Read Poems From the Cleveland Poets Featured in This Week's Cover Story

click to enlarge Read Poems From the Cleveland Poets Featured in This Week's Cover Story
Photo by Karin McKenna

Before or after you dig into this week's cover story on a young, politically engaged group of Cleveland poets who are building community through their art, read some of their poems for yourself.

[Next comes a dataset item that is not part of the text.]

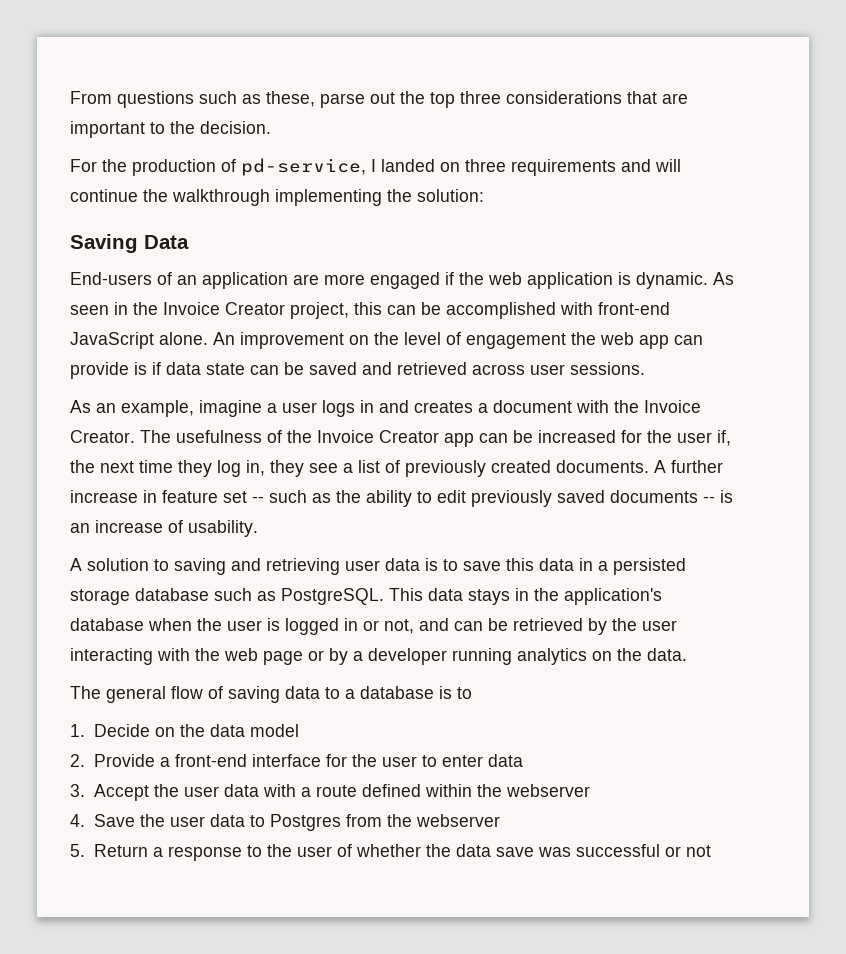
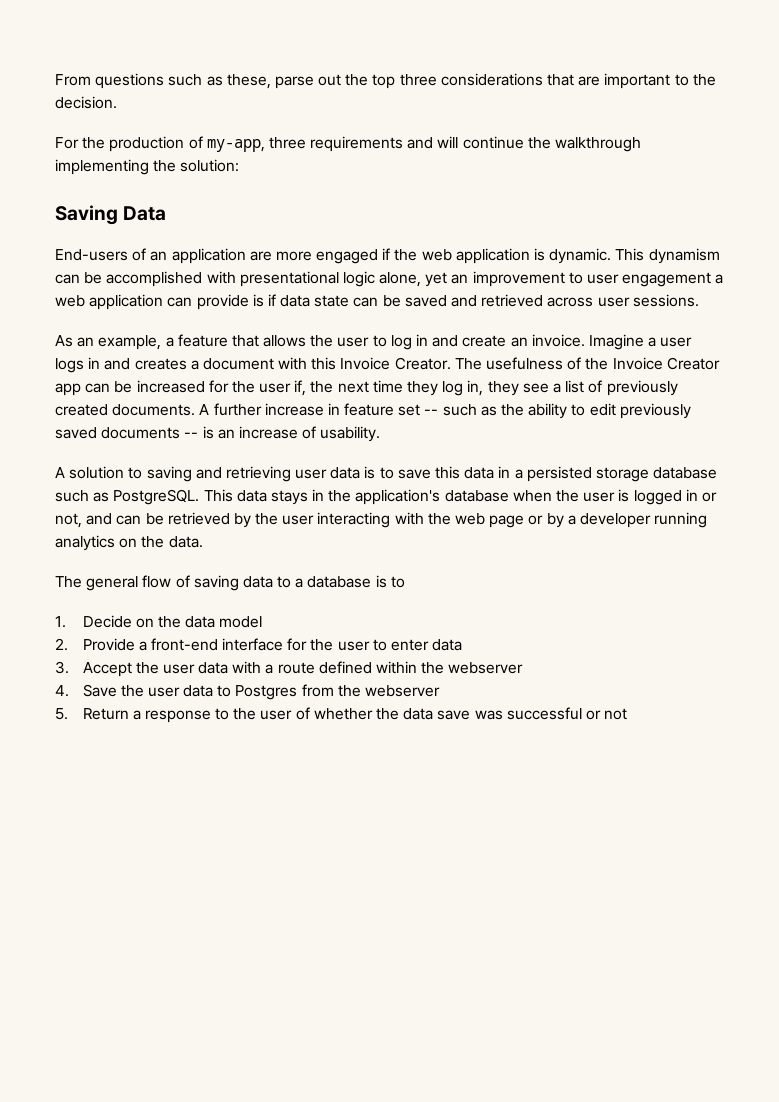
[241,158,460,176] pd-service, I landed on -> [206,139,265,152] my-app,
[713,272,734,285] [70,302,670,319] [70,332,669,349] As seen in the Invoice Creator project, this can be accomplished with front-end JavaScript alone. An improvement on the level of engagement the web app -> [615,248,720,264] [55,271,724,287] [55,294,164,310] This dynamism can be accomplished with presentational logic alone, yet an improvement to user engagement a web application
[199,400,262,417] imagine -> [165,334,644,350] a feature that allows the user to log in and create an invoice. Imagine
[614,400,639,413] the -> [311,357,337,370] this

Megan Neville (she/her) is an educator and writer. Her work has been published or is forthcoming in The Academy of American Poets (, Cherry Tree, Pleiades, wildness, Cream City Review, Glass: A Journal of Poetry, The Boiler, McSweeney's, Lunch Ticket, Gordon Square Review, and elsewhere. She is a poetry reader for Split Lip Magazine and was a finalist in Write Bloody's 2019 book contest. She lives in Tremont with her spouse and three cats. Find her online at

First appeared in Gordon Square Review.

with their sturdy legs, milk-flat breasts,
            & embroidered panels of muslin –

who deployed on overnight greyhounds
            leaving their children in ohio while

they took on world leaders with needles
            & thread greased with beeswax –

who could not bear to think of us as
            lost in a nuclear war, dissolved by splitting

atoms as miraculously as they’d conceived us.
            we ate pizza & watched nickelodeon

while they wedged themselves before
            any lawmakers or gods who’d hear

prayers for non-proliferation. that late
            summer afternoon in 1985 they

so believed in their fabric activism –
            thought by unfolding & tying together

each piece they could hug evil
            out of the world & make peace.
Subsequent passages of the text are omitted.